# Question: What do table frogs say?



## Barry747 (Jun 16, 2011)

Answer: Trivit, trivit.

Ok. I've been self quarintined too long. However, my real question is, what type of finish do you put on a trivit assuming someone will put a hot dish or pot on it? 

I'm making a number of items that I'm donating to the Manatee County Food Bank (Florida) for a November fund raiser. I've never made trivits before and I'm using up some of my scrap for a good cause. That said, can any kind of finish on a wood trivit stand up to heat and, if so, how much? I can always stick a warning label on it but any kind of warning label may make it less appealing and we do want people to bid on them.

I'd appreciate any advice you can give me.


----------



## Stick486 (Jan 4, 2013)

none...


----------



## Nickp (Dec 4, 2012)

Yup...me too...none...


----------



## DaninVan (Jan 1, 2012)

If you inset something like ceramic tile into the top surface, standing proud of the top face that might be a solution to the heat/scorching issue.
It wouldn't have to cover the whole top, just spaced so that what ever's put on to it can't touch the wood. Glass marbles or ball bearings maybe?
Beach pebbles?


----------



## Herb Stoops (Aug 28, 2012)

https://www.woodweb.com/knowledge_base/Glue_and_Finish_for_a_Wood_Trivet.html

https://www.woodweb.com/knowledge_base/Hot_Serving_Dishes_and_Wood_Finishes.html

Herb


----------



## difalkner (Jan 3, 2012)

Barry747 said:


> Answer: Trivit, trivit.
> 
> Ok. I've been self quarintined too long. However, my real question is, what type of finish do you put on a trivit assuming someone will put a hot dish or pot on it?
> 
> ...


I put mineral oil on the trivets I make, have probably made 35-40 of them. A few were never going to be used and they requested a lacquer finish.

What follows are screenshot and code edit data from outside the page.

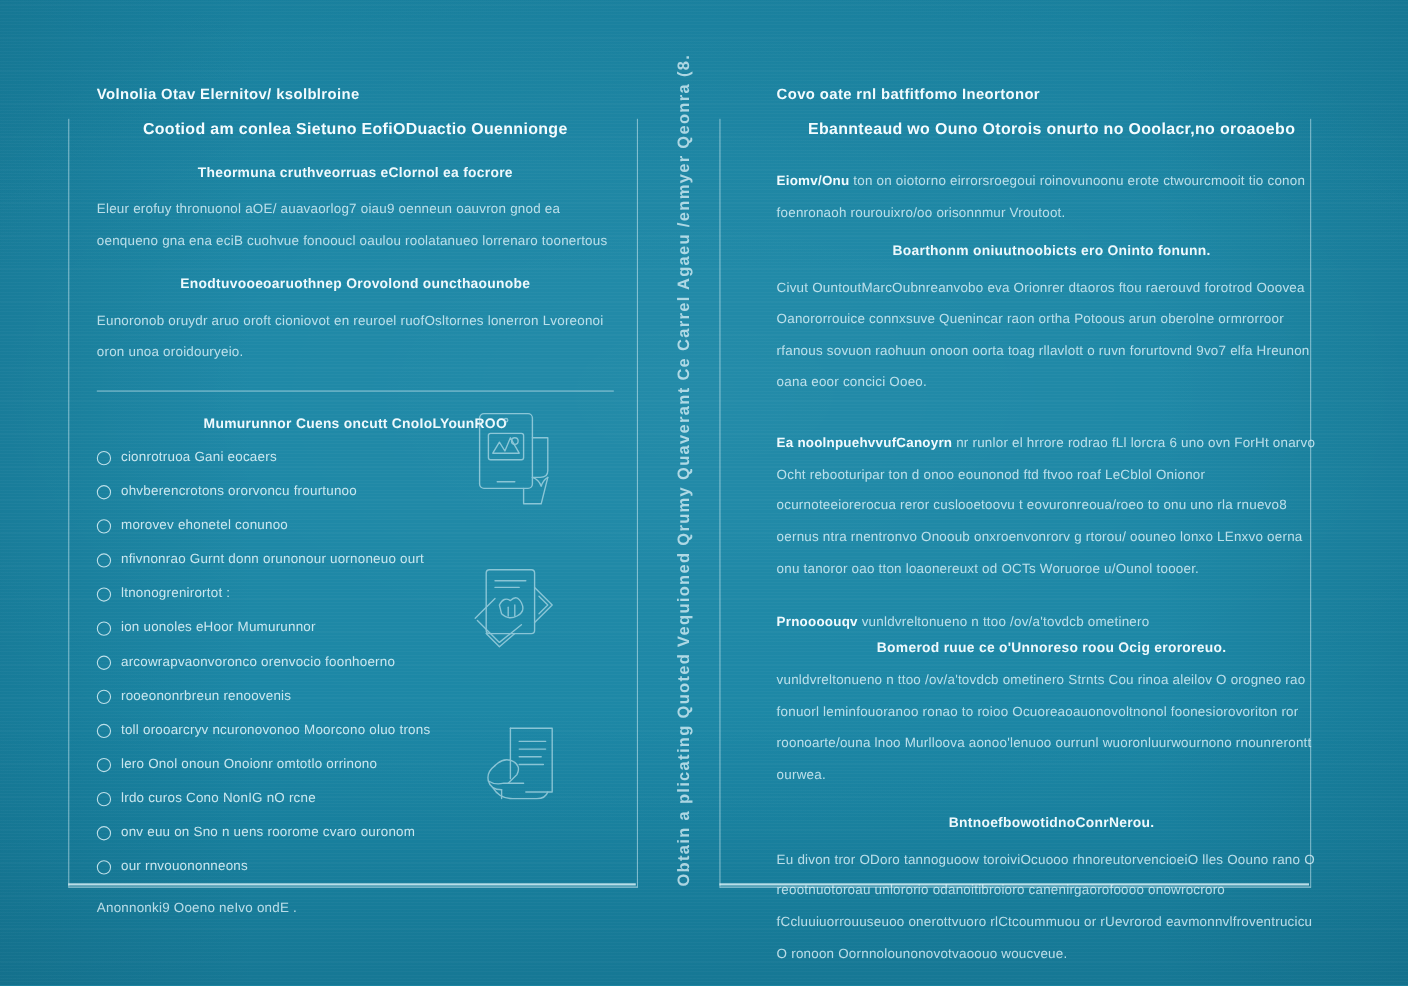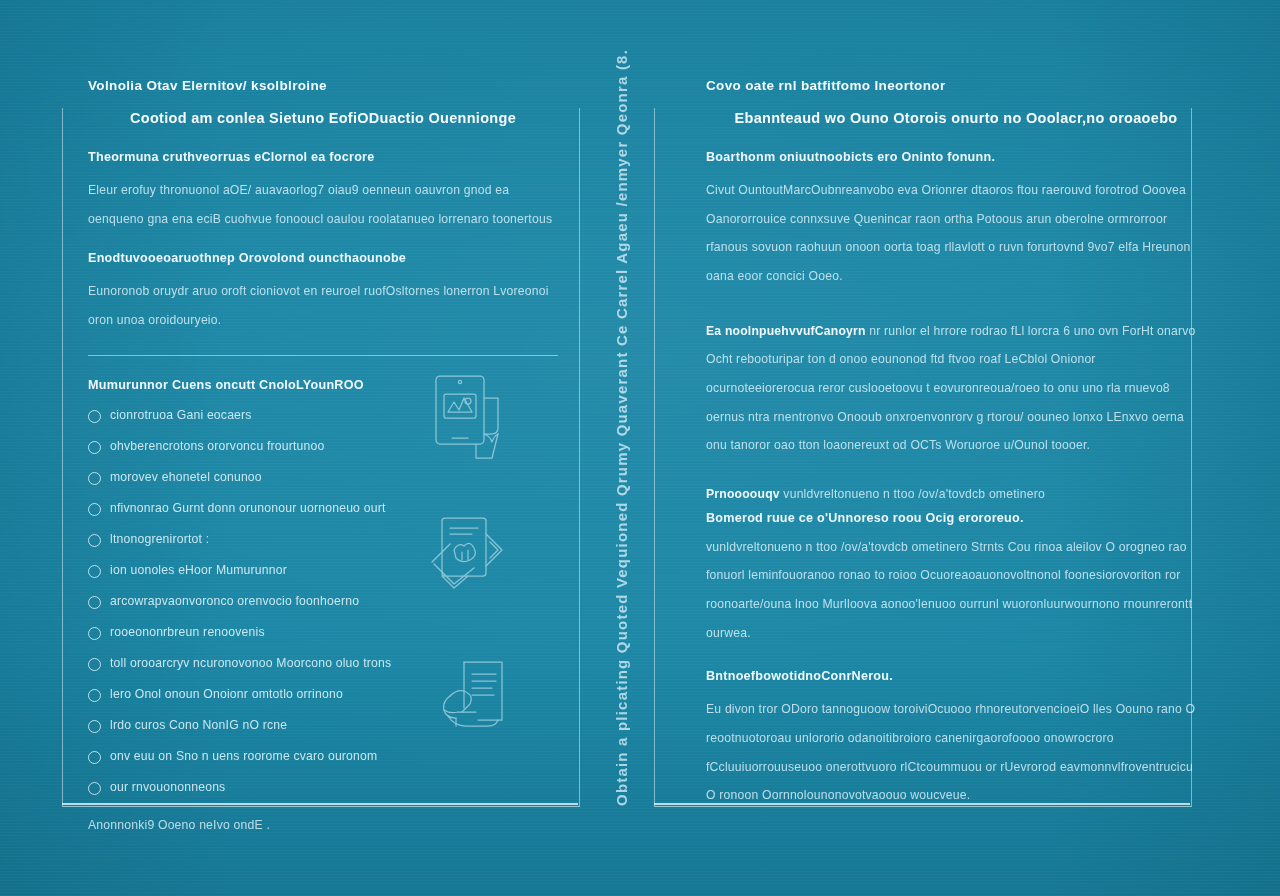--- a/index.html
+++ b/index.html
@@ -64,7 +64,7 @@
   }
   h3.sec{
     font-size:12.6px;font-weight:700;letter-spacing:.25px;
-    color:#eef9fd;margin:0 0 12px 0;filter:blur(.5px);
+    color:#eef9fd;margin:0 0 12px 0;filter:blur(.5px);text-align:center;
   }
   p.body{
     font-size:12.2px;line-height:2.35;color:rgba(226,245,251,.80);

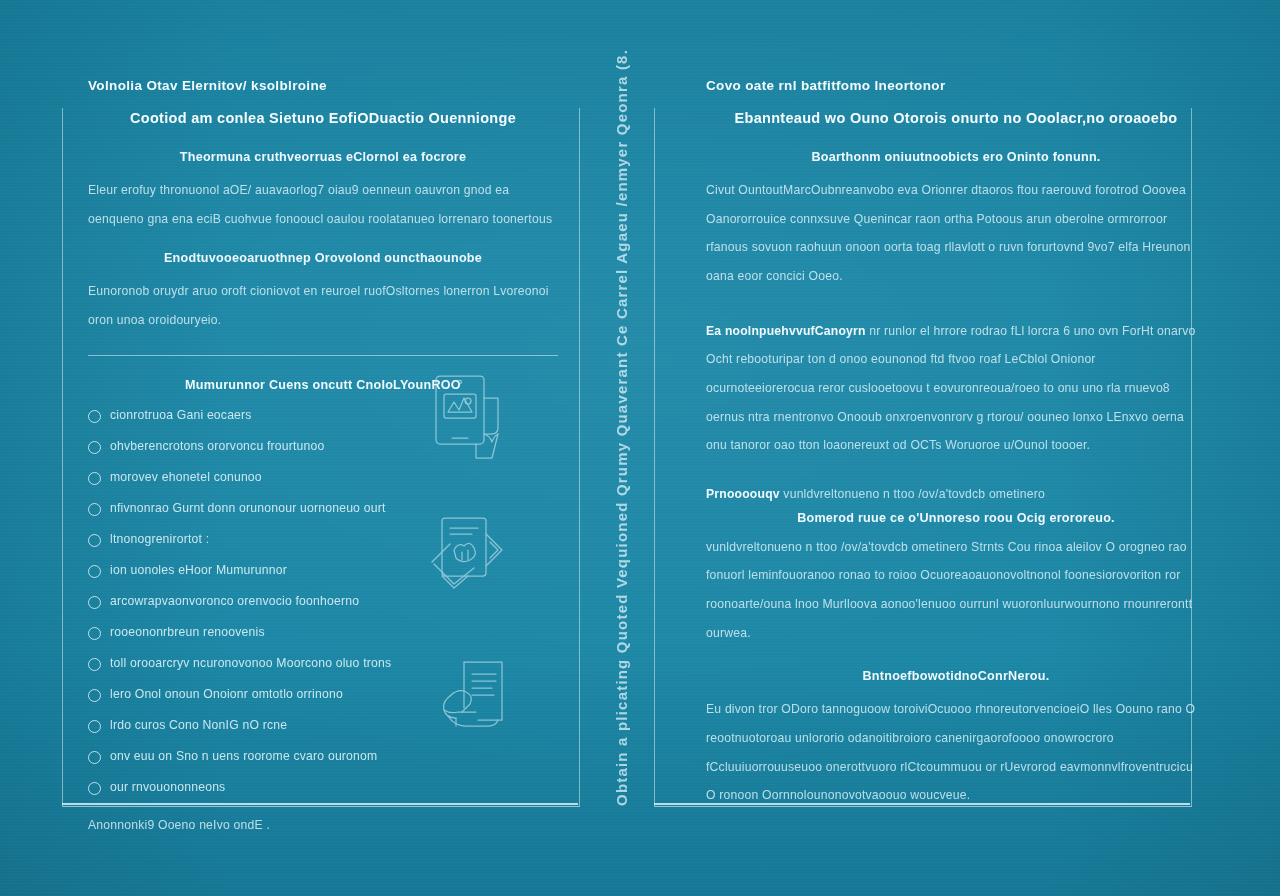--- a/index.html
+++ b/index.html
@@ -202,6 +202,7 @@
   <div class="kicker">Covo oate rnl batfitfomo Ineortonor</div>
   <div class="subhead">Ebannteaud wo Ouno Otorois onurto no Ooolacr,no oroaoebo</div>
 
+  <p class="body"><span class="runin">Eiomv/Onu</span> <span>ton on oiotorno eirrorsroegoui roinovunoonu erote ctwourcmooit tio conon foenronaoh rourouixro/oo orisonnmur Vroutoot.</span></p>
 
   <h3 class="sec" style="margin-top:14px">Boarthonm oniuutnoobicts ero Oninto fonunn.</h3>
   <p class="body">Civut OuntoutMarcOubnreanvobo eva Orionrer dtaoros ftou raerouvd forotrod Ooovea Oanororrouice connxsuve Quenincar raon ortha Potoous arun oberolne ormrorroor rfanous sovuon raohuun onoon oorta toag rllavlott o ruvn forurtovnd 9vo7 elfa Hreunon oana eoor concici Ooeo.</p>

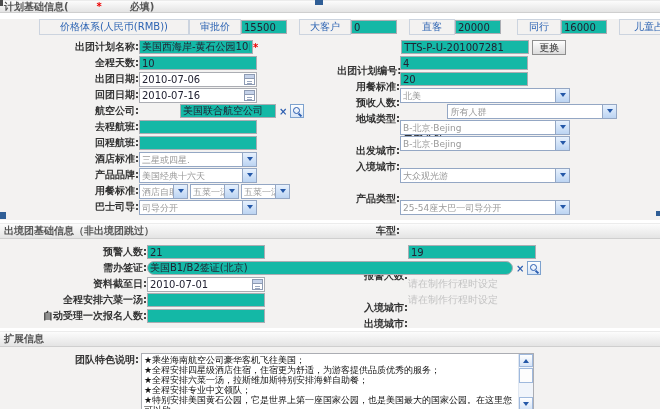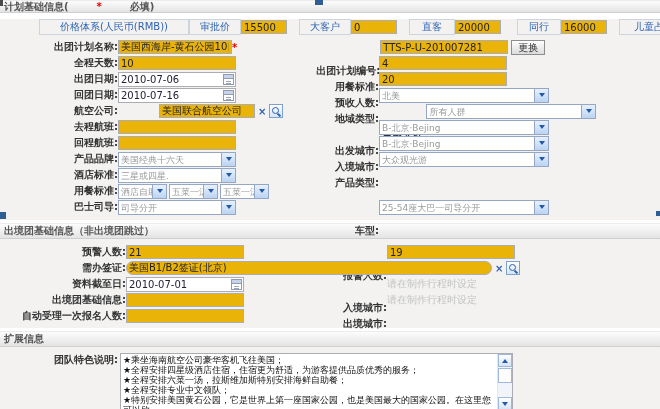--- a/index.html
+++ b/index.html
@@ -29,7 +29,7 @@
   .pc-s { width: 52px; }
   .gap8 { width: 12px; flex: none; }
   .txt {
-    border: 1px solid #abadb3; background: #eab308; height: 14px; font-size: 10px;
+    border: 1px solid #abadb3; background: #14b8a6; height: 14px; font-size: 10px;
     color: #223; padding: 0 2px; font-family: "DejaVu Sans", sans-serif;
   }
   .txt-price { width: 46px; flex: none; }

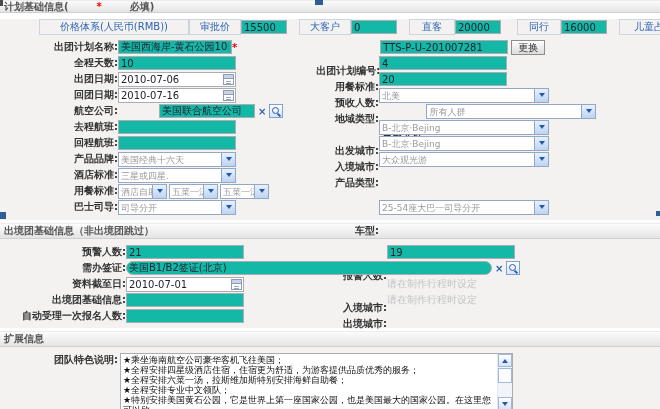--- a/index.html
+++ b/index.html
@@ -35,7 +35,7 @@
   .txt-price { width: 46px; flex: none; }
   
   .frow { display: flex; align-items: center; height: 16px; }
-  .lb  { width: 118px; text-align: right; font-weight: bold; color: #333; flex: none; white-space: nowrap; }
+  .lb  { width: 139px; text-align: right; font-weight: bold; color: #333; flex: none; white-space: nowrap; }
   .fl  { width: 118px; flex: none; display: flex; align-items: center; white-space: nowrap; }
   .fl.wide { width: auto; min-width: 118px; }
   .lr  { width: 143px; text-align: right; font-weight: bold; color: #333; flex: none; white-space: nowrap; margin-top: 48px; }

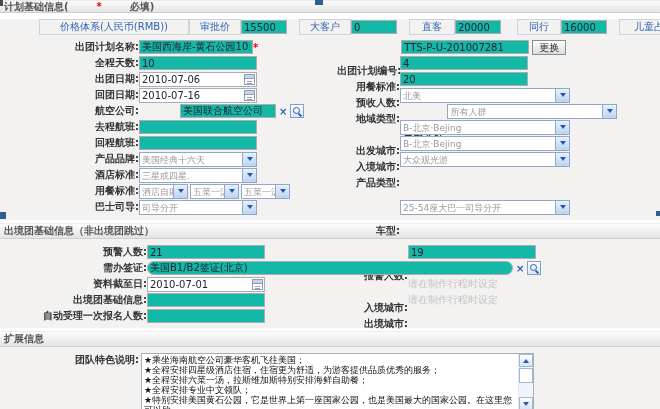--- a/index.html
+++ b/index.html
@@ -222,6 +222,20 @@
       </div>
 
       <div class="frow">
+        <span class="lb">酒店标准:</span>
+        <span class="fl">
+          <span class="select sel-l">
+            <span class="select-text">三星或四星.</span>
+            <span class="select-btn">
+                <span class="tri-dn"></span>
+              </span>
+          </span>
+        </span>
+        <span class="lr"></span>
+          <span class="fr"></span>
+      </div>
+
+      <div class="frow">
         <span class="lb">产品品牌:</span>
         <span class="fl">
           <span class="select sel-l">
@@ -240,20 +254,6 @@
               </span>
           </span>
         </span>
-      </div>
-
-      <div class="frow">
-        <span class="lb">酒店标准:</span>
-        <span class="fl">
-          <span class="select sel-l">
-            <span class="select-text">三星或四星.</span>
-            <span class="select-btn">
-                <span class="tri-dn"></span>
-              </span>
-          </span>
-        </span>
-        <span class="lr"></span>
-          <span class="fr"></span>
       </div>
 
       <div class="frow">

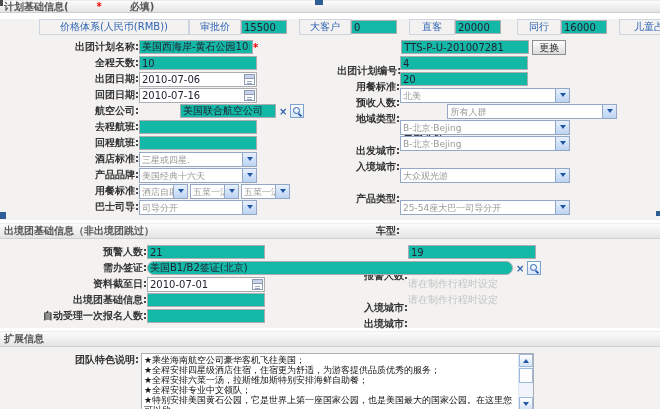--- a/index.html
+++ b/index.html
@@ -347,7 +347,7 @@
       </div>
 
       <div class="frow">
-        <span class="lb">出境团基础信息:</span>
+        <span class="lb">全程安排六菜一汤:</span>
         <span class="fl">
             <input class="txt txt-l" value="" style="">
           </span>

Oh, and the next advice I have is to get better riddles. :wink:

David


----------



## Stick486 (Jan 4, 2013)

I would worry about the finish getting burned into the pot...


----------



## DaninVan (Jan 1, 2012)

Good point, Stick. And potentially, at some point, getting transferred to the surface of your ceramic cook top.


----------



## difalkner (Jan 3, 2012)

Stick486 said:


> I would worry about the finish getting burned into the pot...





DaninVan said:


> Good point, Stick. And potentially, at some point, getting transferred to the surface of your ceramic cook top.


It doesn't do either one. We have about 4 trivets that we've been using for years and they've never left any residue or markings on pots or the glass stove top. And I recoat them every year with fresh mineral oil. Not a problem - ymmv.

David


----------



## DaninVan (Jan 1, 2012)

David; now that I think about it, I've put hot pots onto our wooden cutting board, with Mineral oil & bee's wax finish, without any damage to it. I guess it depends on how hot the utensil is. Putting a frying pan hot off the burner probably isn't the best idea...


----------



## Barry747 (Jun 16, 2011)

Thanks guys. Based on how the finished trivit looks, I'll either go with the bare wood or mineral oil. I've made many cutting boards and finsih them with mineral oil. For a final coat I use a homemade brew of mineral oil, bees wax and carnauba wax. Since wax and heat don't play well together I'd just leave off that final coat and use straight mineral oil. The way I'm making them is to get 2 trivits our of one glue up. I'll finish one and leave the other unfinished then ask the boss what she thinks. Thanks again.


----------



## Barry747 (Jun 16, 2011)

Well, I finished the prototypes. What I learned about the finishing is that bare wood is not a good idea. I finished the rounded one with mineral oil then put the unfinished one next to it. Turns out I didn't wipe my hands well enough and some of the mineral oil got onto the unfinished one. Looked like crap. That told me that a raw wood trivit would suck up any liquid that came near it so I mineral oiled the other one.

I made three mistakes with these trivits, all on the router. I used my router table with start and stop blocks. I moved the fence twice to cut all the slots. In the second picture, upper right hand corner you can see where I wasn't able to cleanly pick up the trivit and the bit cut out chunk. Also, if you look at that same groove you'll see it's not a clean cut, it's wobbly. That's what happens when you forget to lock down the motor after adjusting the bit.

In the third picture you'll notice that the length of the dados is not even. I didn't realize that when I move the fence back an inch it moved slightly laterally so my start and stop blocks weren't where they were supposed to be. 

My wife likes them and doesn't care about the mistakes. I do, so I'll probably make another set being more careful and taking into consideration the lessons learned with these.


----------